---- Records to process

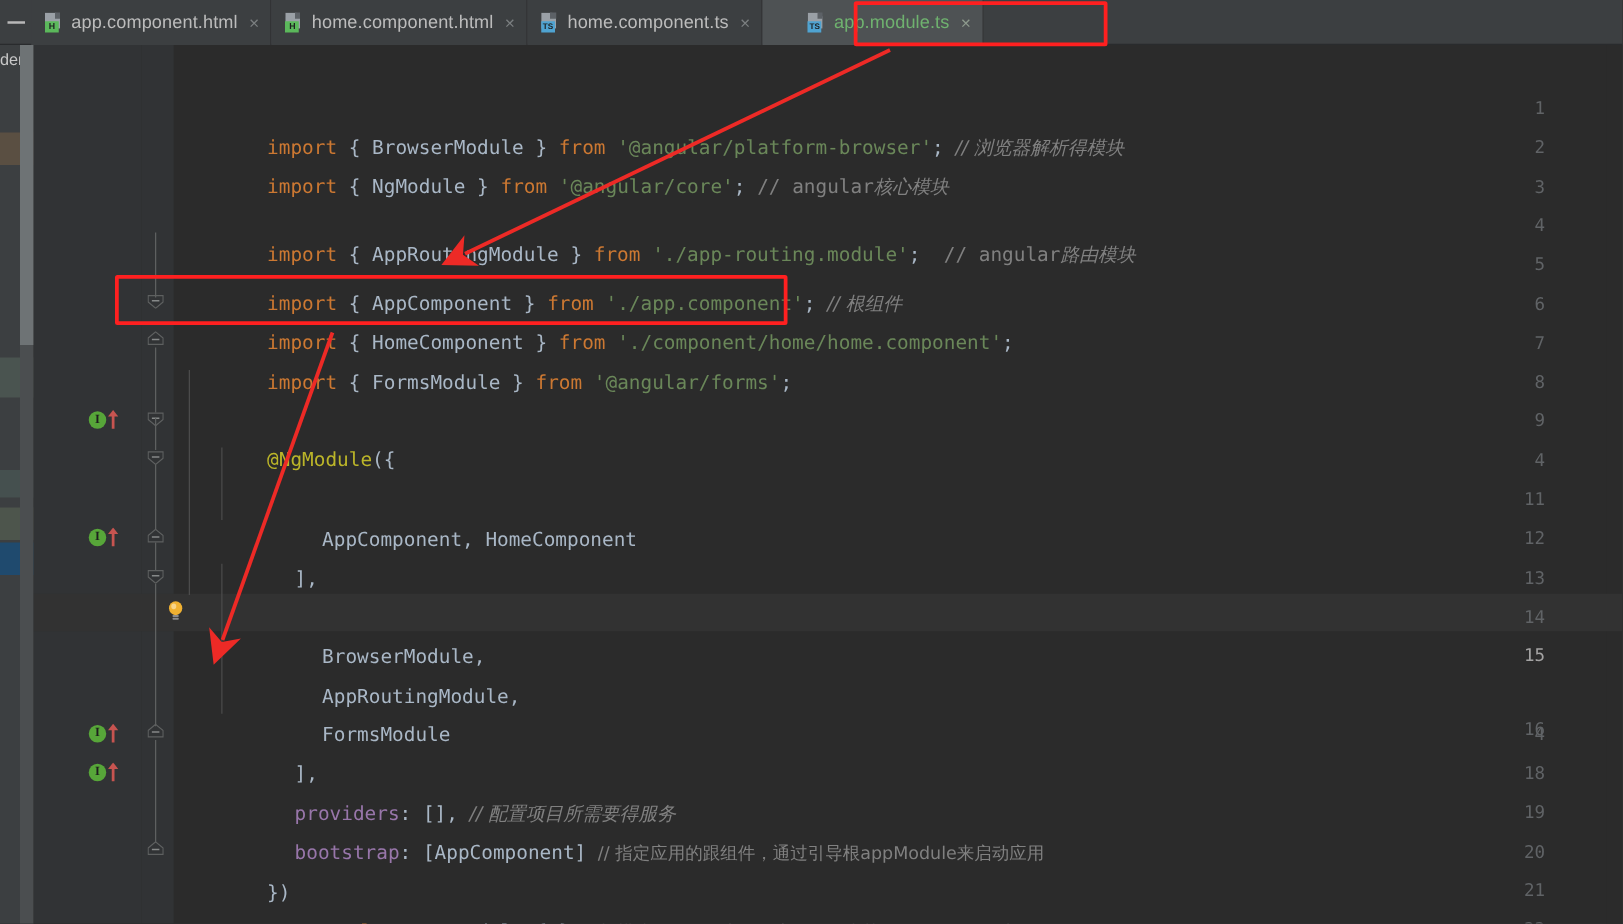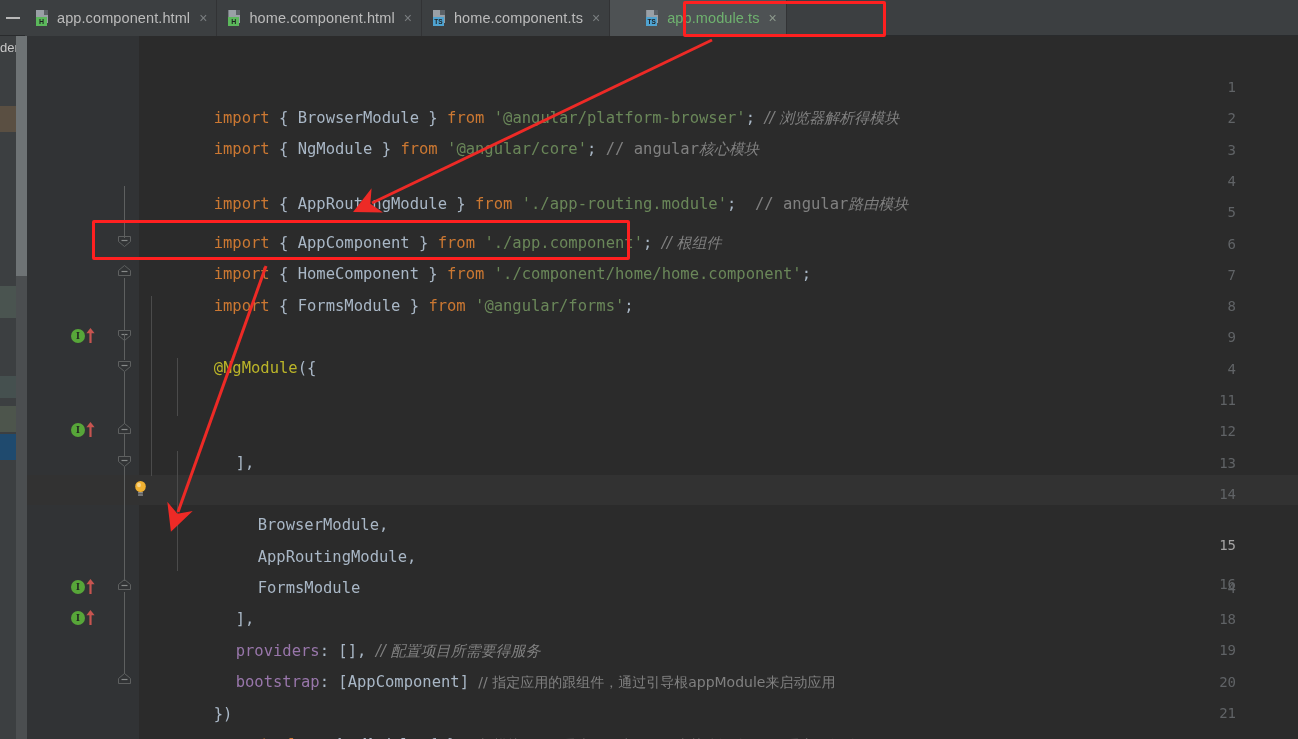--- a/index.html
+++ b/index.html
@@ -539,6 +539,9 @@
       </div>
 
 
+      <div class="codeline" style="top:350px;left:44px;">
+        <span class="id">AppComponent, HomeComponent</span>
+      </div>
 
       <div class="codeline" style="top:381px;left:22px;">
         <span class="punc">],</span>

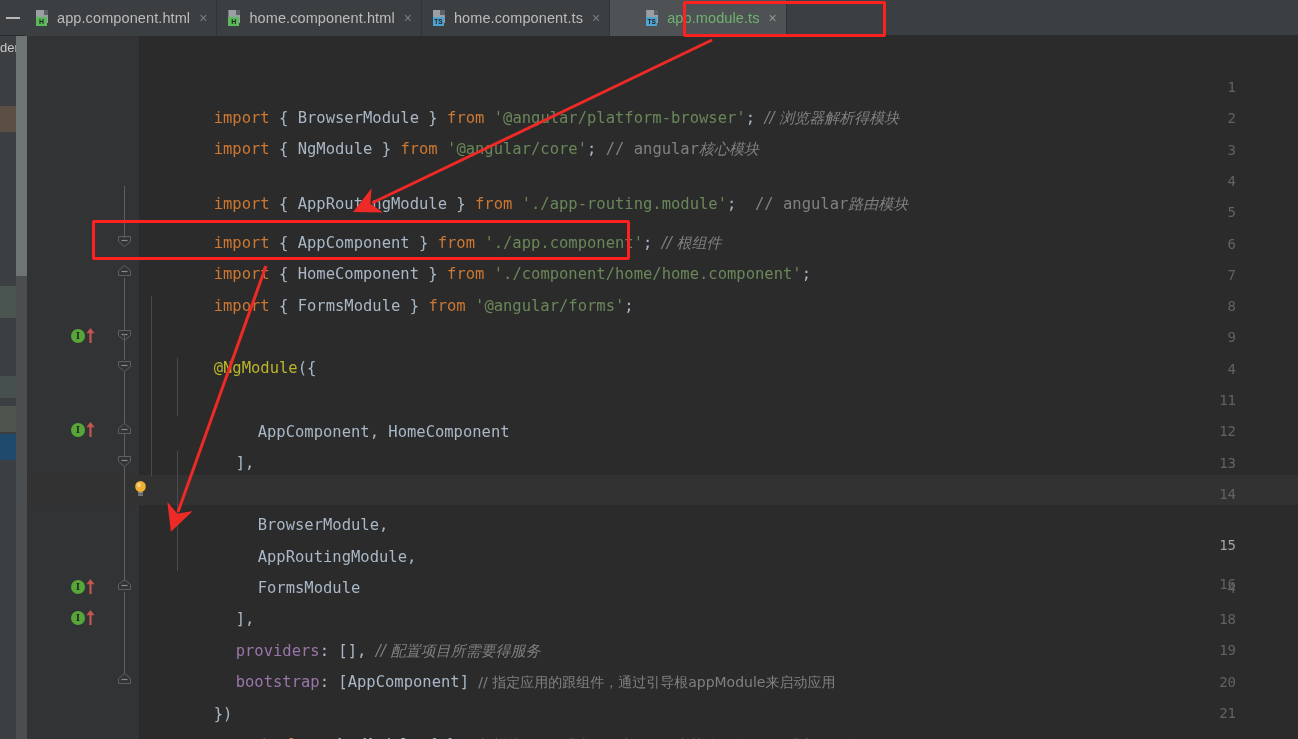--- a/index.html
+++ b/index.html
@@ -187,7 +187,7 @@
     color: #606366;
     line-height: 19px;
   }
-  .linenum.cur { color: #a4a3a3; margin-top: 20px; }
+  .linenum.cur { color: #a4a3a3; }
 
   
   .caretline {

--------

- What the exercise asks -
Show every line above in which the word "codeline" appears.

- Result below -
+      <div class="codeline" style="top:350px;left:44px;">
       <div class="codeline" style="top:381px;left:22px;">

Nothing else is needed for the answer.